Masih sore, tetapi Sam bisa tidur sesuai perintah, keterampilan yang sangat berguna untuk menghemat energi – baik mental maupun fisik – itu adalah kunci kesuksesannya. Kamarnya sama seperti yang selalu dia tinggali. Suite besar dengan tempat tidur king-size dilengkapi dengan seprai katun Mesir. Karpet tebal memberikan jalan ke karya seni yang terinspirasi Gaudi yang indah di masing-masing dari empat dinding. Sam menyukai Gaudí. Jika dia tidak bermain segera setelah mendarat, dia mungkin akan mengunjungi karya definitif Gaudí, Sagrada Família. Struktur fisik yang besar dan rumit, itu mengklaim sebagai gereja terbesar yang belum selesai di dunia, lebih dari 140 tahun dalam pembuatan dan masih belum selesai. Itu benar-benar mengambil alih tahun-tahun terakhir kehidupan sang seniman, telah mengkonsumsinya sampai dia ditabrak oleh trem hanya sebelas tahun setelah dia mulai mengerjakannya. Gaudí dimakamkan di dalam mahakaryanya.

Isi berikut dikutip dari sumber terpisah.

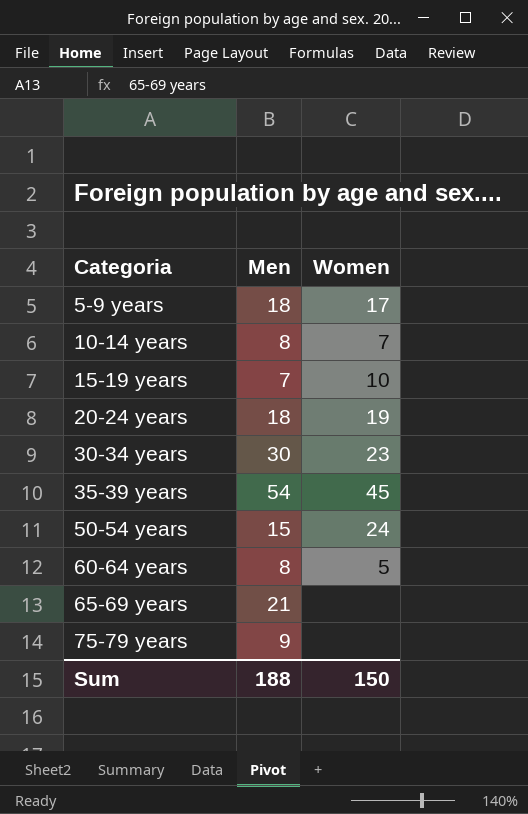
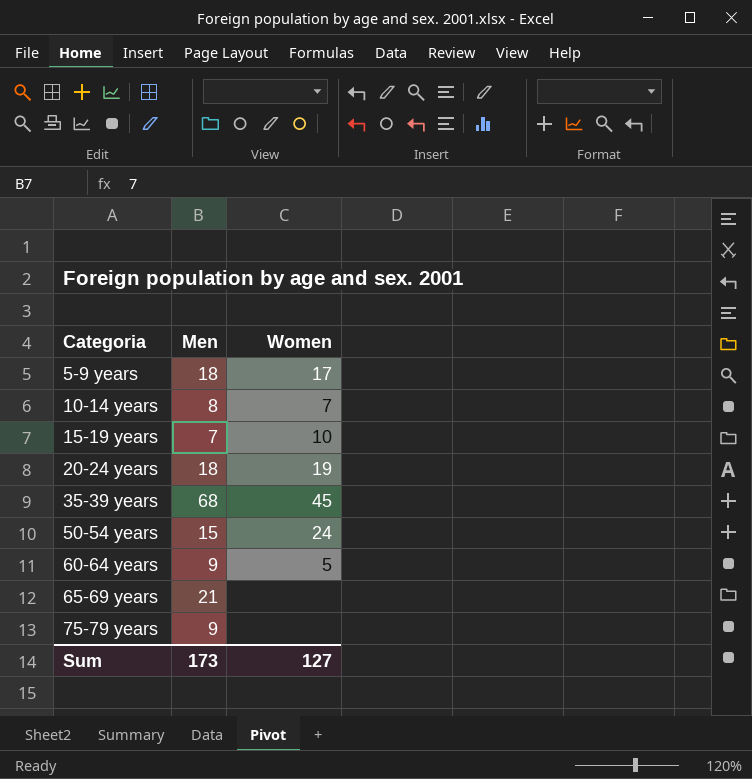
row 30-34 years: 30 | 23 -> none
35-39 years | Men: 54 -> 68
60-64 years | Men: 8 -> 9
Sum | Men: 188 -> 173
Sum | Women: 150 -> 127

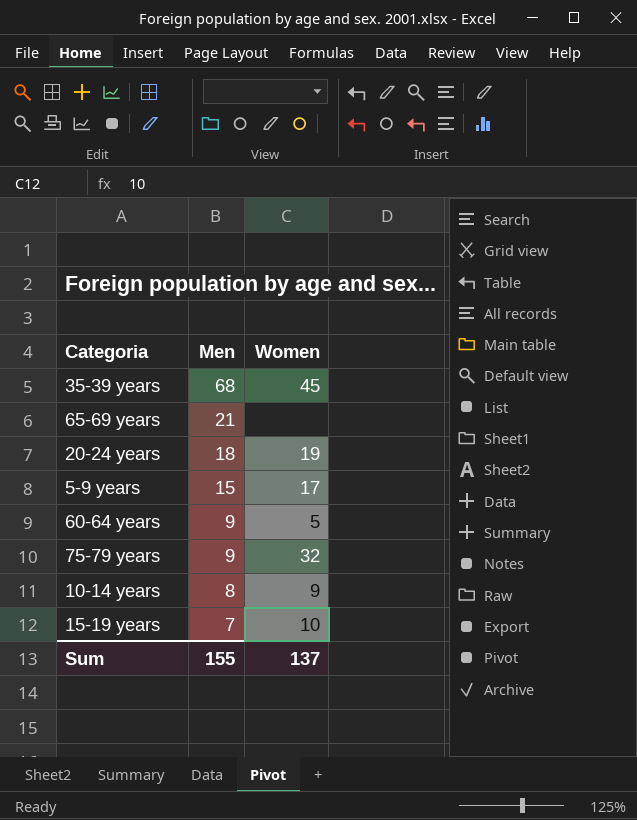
row order: Categoria ascending -> Men descending
row 50-54 years: 15 | 24 -> none
5-9 years | Men: 18 -> 15
75-79 years | Women: none -> 32
10-14 years | Women: 7 -> 9
Sum | Men: 173 -> 155
Sum | Women: 127 -> 137

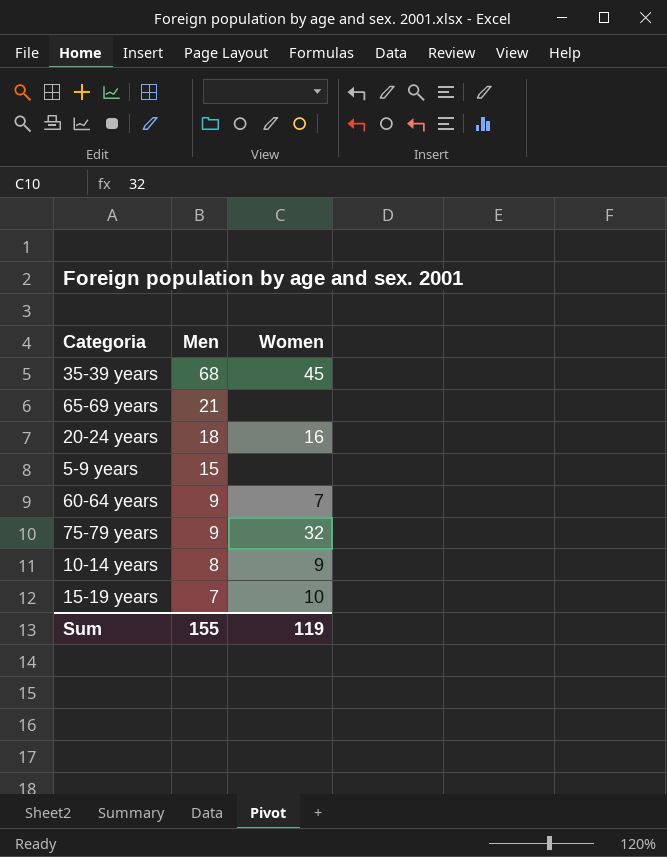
20-24 years | Women: 19 -> 16
5-9 years | Women: 17 -> none
60-64 years | Women: 5 -> 7
Sum | Women: 137 -> 119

Beberapa orang mungkin menganggap itu suram atau tidak enak, bagi Sam itu menginspirasi – sang seniman telah menjadi bagian dari warisannya sendiri, hidup selamanya dalam magnum opus-nya.
Sambil mengunyah buahnya dengan tidak sadar dan minum air, Houston melihat keluar jendela ke alun-alun pasar yang penuh warna, suara, dan kekacauan. Dia menyukai Barcelona lebih dari banyak kota lain karena sifatnya yang acak. Itu tidak pernah terlihat sama dua hari berturut-turut, seperti meja poker.
Sam kembali ke tempat tidur dan berbaring, lelah tetapi bersemangat pada saat yang sama. Akan ada setidaknya beberapa juta Euro di meja untuk dia menangkan dan dia hanya tahu tiga dari pemainnya: Antonio, Sofia, dan Carlos. Antonio adalah penyelenggara. Dia memiliki sedikit sifat liar dan agak tidak terduga, tetapi dia terkenal dan merupakan pemain lama di meja. Kedua adalah Sofia, seorang pewaris Bulgaria dan pemain rekreasi. Dia memiliki bakat dan keuangan untuk mengabdikan seluruh waktunya untuk poker untuk menghasilkan jutaan. Dan dia akan melakukannya jika bukan karena rentang perhatiannya. Pemain ketiga yang dikenal Sam adalah Carlos. Seorang anak muda Spanyol yang mulai muncul di sejumlah permainan pribadi yang dimainkan Sam. Dia sangat agresif, kekar, dan tak kenal lelah. Pemain lain adalah misteri dan jika dia tidak memecahkan kode mereka sebelum mereka memecahkan kodenya, itu akan menghabiskan banyak uang. Itulah sensasi permainan.
Hanya ada satu masalah. Sam tidak tahu, tetapi permainan pokernya akan berubah menjadi tempat kejadian kejahatan.
Tentang Penulis: Paul Seaton telah menulis tentang poker selama lebih dari 10 tahun, mewawancarai beberapa pemain terbaik yang pernah bermain seperti Daniel Negreanu, Johnny Chan, dan Phil Hellmuth. Selama bertahun-tahun, Paul telah melaporkan langsung dari turnamen seperti World Series of Poker di Las Vegas dan European Poker Tour. Dia juga telah menulis untuk merek poker lain di mana dia menjadi Kepala Media, serta majalah BLUFF, di mana dia menjadi Editor.
Ini adalah karya fiksi. Kesamaan apa pun dengan orang sebenarnya, hidup atau mati, atau peristiwa nyata, adalah kebetulan belaka.